Available data |
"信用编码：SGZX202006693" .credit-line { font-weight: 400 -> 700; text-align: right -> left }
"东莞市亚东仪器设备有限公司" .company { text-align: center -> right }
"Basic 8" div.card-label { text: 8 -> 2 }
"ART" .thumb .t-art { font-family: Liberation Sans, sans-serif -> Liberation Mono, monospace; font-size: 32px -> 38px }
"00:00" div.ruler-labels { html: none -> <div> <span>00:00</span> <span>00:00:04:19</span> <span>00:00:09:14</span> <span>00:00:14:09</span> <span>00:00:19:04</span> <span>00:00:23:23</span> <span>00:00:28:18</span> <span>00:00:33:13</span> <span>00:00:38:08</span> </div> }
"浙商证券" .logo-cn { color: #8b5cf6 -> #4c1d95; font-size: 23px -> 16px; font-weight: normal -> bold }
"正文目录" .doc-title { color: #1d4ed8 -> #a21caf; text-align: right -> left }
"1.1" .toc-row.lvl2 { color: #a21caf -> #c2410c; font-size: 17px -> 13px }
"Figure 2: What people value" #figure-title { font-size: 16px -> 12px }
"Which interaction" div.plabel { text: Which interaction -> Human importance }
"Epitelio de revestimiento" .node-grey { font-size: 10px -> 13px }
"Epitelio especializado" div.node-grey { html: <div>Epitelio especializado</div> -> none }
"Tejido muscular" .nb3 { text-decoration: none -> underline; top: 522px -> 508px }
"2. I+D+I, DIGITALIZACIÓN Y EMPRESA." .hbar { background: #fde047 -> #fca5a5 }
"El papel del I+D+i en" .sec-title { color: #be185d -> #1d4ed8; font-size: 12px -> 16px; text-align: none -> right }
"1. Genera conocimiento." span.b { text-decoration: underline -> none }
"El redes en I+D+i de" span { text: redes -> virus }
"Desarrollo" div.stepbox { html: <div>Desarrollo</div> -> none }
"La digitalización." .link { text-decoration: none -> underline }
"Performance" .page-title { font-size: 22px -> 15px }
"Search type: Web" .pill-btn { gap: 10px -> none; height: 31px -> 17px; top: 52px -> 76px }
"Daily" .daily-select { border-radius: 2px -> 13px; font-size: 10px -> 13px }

Exercise prompt | Could you copy every record above exactly as written?

Solution for this exercise |
"信用编码：SGZX202006693" .credit-line { font-weight: 400 -> 700; text-align: right -> left }
"东莞市亚东仪器设备有限公司" .company { text-align: center -> right }
"Basic 8" div.card-label { text: 8 -> 2 }
"ART" .thumb .t-art { font-family: Liberation Sans, sans-serif -> Liberation Mono, monospace; font-size: 32px -> 38px }
"00:00" div.ruler-labels { html: none -> <div> <span>00:00</span> <span>00:00:04:19</span> <span>00:00:09:14</span> <span>00:00:14:09</span> <span>00:00:19:04</span> <span>00:00:23:23</span> <span>00:00:28:18</span> <span>00:00:33:13</span> <span>00:00:38:08</span> </div> }
"浙商证券" .logo-cn { color: #8b5cf6 -> #4c1d95; font-size: 23px -> 16px; font-weight: normal -> bold }
"正文目录" .doc-title { color: #1d4ed8 -> #a21caf; text-align: right -> left }
"1.1" .toc-row.lvl2 { color: #a21caf -> #c2410c; font-size: 17px -> 13px }
"Figure 2: What people value" #figure-title { font-size: 16px -> 12px }
"Which interaction" div.plabel { text: Which interaction -> Human importance }
"Epitelio de revestimiento" .node-grey { font-size: 10px -> 13px }
"Epitelio especializado" div.node-grey { html: <div>Epitelio especializado</div> -> none }
"Tejido muscular" .nb3 { text-decoration: none -> underline; top: 522px -> 508px }
"2. I+D+I, DIGITALIZACIÓN Y EMPRESA." .hbar { background: #fde047 -> #fca5a5 }
"El papel del I+D+i en" .sec-title { color: #be185d -> #1d4ed8; font-size: 12px -> 16px; text-align: none -> right }
"1. Genera conocimiento." span.b { text-decoration: underline -> none }
"El redes en I+D+i de" span { text: redes -> virus }
"Desarrollo" div.stepbox { html: <div>Desarrollo</div> -> none }
"La digitalización." .link { text-decoration: none -> underline }
"Performance" .page-title { font-size: 22px -> 15px }
"Search type: Web" .pill-btn { gap: 10px -> none; height: 31px -> 17px; top: 52px -> 76px }
"Daily" .daily-select { border-radius: 2px -> 13px; font-size: 10px -> 13px }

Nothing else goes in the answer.